One of the most telling moments of the evening occurred during the Q&A. Recounting a visit to the Rothko Chapel. a young woman seemed to echo what Christopher had said. “At first,” she confided,

I was perplexed by it, . . . and it felt like there was nothing there speaking to me. But I sat for a while, quietly, . . . and then I felt something. And the longer I sat there, the more I felt—the more energy and depth I felt from the paintings, which at first had felt very flat. And suddenly I realized that this whole space was humming, and it was quite powerful.
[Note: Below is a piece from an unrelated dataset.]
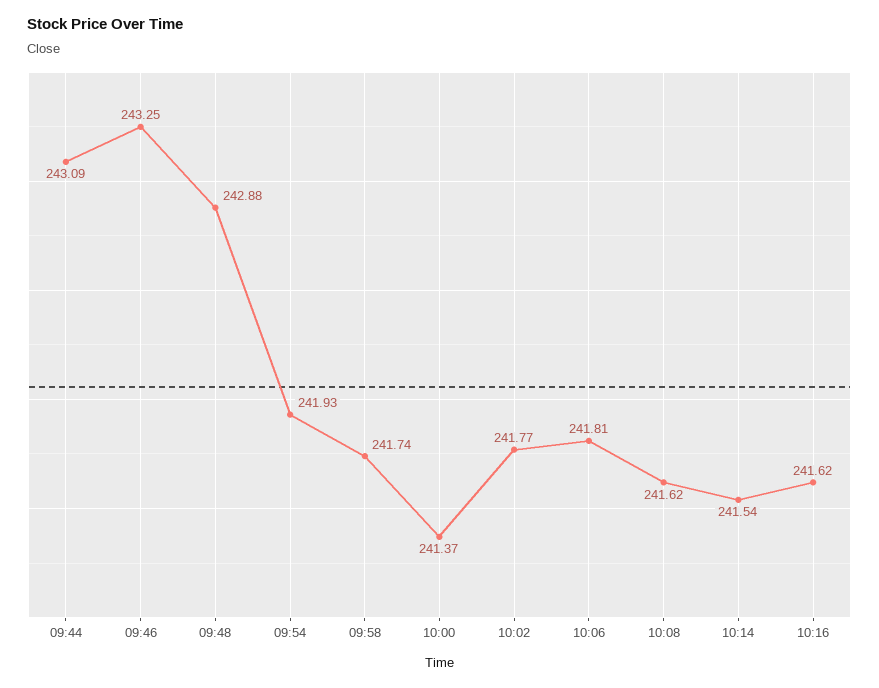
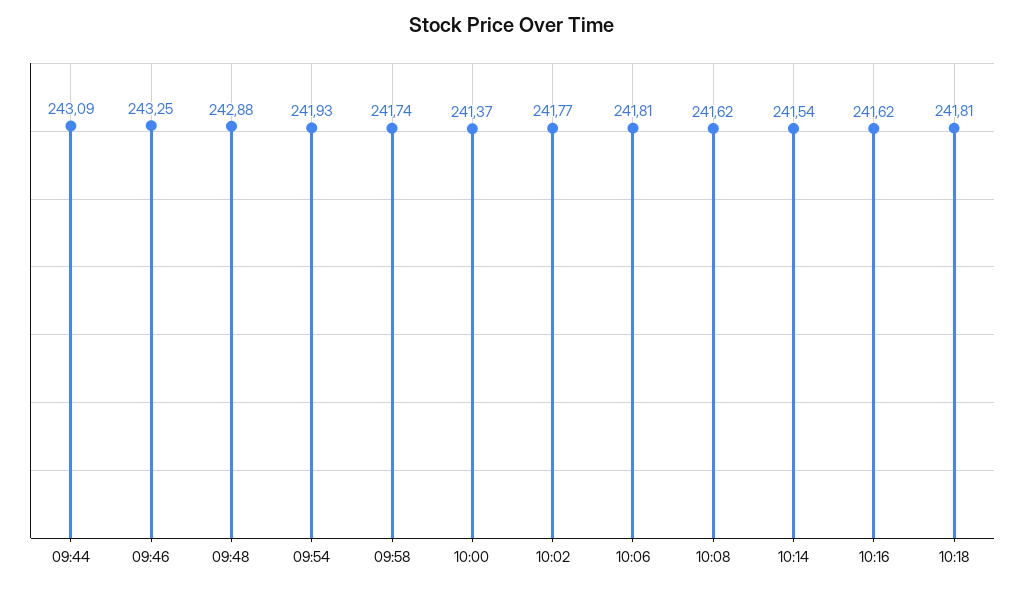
10:18: none -> 241.81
My question is, how much of that feeling was evoked by sitting in enforced silence in an enclosed, relatively bare space designated as a “chapel” (whose design had been largely overseen by Rothko)—rather than by the alleged power of the paintings themselves? In other words, how much of the “interactive process” Rothko aimed for in truth boils down to a viewer’s projection of self-generated feelings onto the nearly blank slate provided by the paintings?1

Readers can easily guess what my answer would be.

Notes

  1. In my remarks, I suggested that knowledge of Rothko’s troubled life, ending in suicide, may contribute to the emotional response some viewers have to his work. Contrary to that suggestion, Kobayashi (see above) reported that her first contact with Rothko’s work was at the 1978 Guggenheim Museum retrospective, when she knew very little about his biography. What moved her, she said, was the sense that he could “touch feeling without forms” and that he understood the “condition that we all live” in—the “pain” as well as the “happiness.” Such an account—from a fellow abstract painter who shares the same premises—does not prompt me to alter my general view, however, that emotional responses to Rothko’s work are mainly self-generated, rather than evoked by visual attributes of the paintings themselves.